I just saw an article on CNBC which states that downside is limited because Wall Street was expecting bad earnings this quarter. Hog wash. If Wall Street had been expecting it, stocks would not be trading close to all-time highs and we would not have a 200+ drop in the Dow today. Downside is far from “limited.” In fact, this is just the beginning of a serious correction. Although there may be some bounces on the way down, as uninformed investors who buy into the media hype from the likes of CNBC, ultimately fundamentals will win-out, and stocks will adjust down to reflect slower growth and sliding corporate profits.

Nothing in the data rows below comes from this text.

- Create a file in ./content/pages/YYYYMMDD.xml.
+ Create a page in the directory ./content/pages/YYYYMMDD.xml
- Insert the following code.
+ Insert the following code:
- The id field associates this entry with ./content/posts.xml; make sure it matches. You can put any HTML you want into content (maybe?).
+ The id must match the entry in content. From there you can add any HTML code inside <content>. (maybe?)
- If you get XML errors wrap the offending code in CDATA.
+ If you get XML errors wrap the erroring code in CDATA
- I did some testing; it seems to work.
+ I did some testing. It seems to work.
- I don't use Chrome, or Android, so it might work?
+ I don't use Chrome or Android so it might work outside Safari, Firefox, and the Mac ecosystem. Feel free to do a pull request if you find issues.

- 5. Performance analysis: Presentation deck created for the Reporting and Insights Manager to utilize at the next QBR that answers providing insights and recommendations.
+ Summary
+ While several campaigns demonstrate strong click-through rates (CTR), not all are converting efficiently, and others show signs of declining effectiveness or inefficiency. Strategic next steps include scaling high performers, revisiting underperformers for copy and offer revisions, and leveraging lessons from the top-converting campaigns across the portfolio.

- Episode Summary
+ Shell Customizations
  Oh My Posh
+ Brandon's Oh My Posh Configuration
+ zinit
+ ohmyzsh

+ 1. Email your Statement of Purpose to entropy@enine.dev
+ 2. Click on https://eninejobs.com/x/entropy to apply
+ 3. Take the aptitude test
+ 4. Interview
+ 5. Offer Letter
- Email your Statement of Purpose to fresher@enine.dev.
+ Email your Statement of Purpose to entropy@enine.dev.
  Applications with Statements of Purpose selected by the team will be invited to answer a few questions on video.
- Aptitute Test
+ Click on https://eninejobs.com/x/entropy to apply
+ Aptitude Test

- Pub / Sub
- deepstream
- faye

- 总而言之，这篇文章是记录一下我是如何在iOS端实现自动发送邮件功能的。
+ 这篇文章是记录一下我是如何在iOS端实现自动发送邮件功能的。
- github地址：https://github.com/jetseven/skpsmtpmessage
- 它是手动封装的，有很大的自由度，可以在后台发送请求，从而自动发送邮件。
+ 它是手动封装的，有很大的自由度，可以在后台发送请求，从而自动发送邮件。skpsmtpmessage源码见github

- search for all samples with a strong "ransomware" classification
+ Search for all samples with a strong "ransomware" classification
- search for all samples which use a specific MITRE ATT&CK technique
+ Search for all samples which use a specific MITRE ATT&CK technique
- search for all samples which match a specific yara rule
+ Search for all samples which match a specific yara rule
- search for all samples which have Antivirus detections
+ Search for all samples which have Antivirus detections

I already discussed Dow theory – the fact that the Dow Transports and deverging from the Dow Industrials, and this is a strong predictor of a correction (clearly visible in the chart above). The NASDAQ Composite is also diverging from the Dow Industrials, which again, is a clear predictor of a correction, since the technology-heavy NASDAQ typically leads the Dow during times of economic expansion.
In the chart above, we can clearly see that the NASDAQ has recently started heading lower while the Dow is still advancing. (The Dow should roll over and follow the NASDAQ lower.)
Given all that we see, both fundamentally, and technically in the markets, it is wise and prudent to raise cash and sit on the sidelines until the market adjusts down to more favorable levels.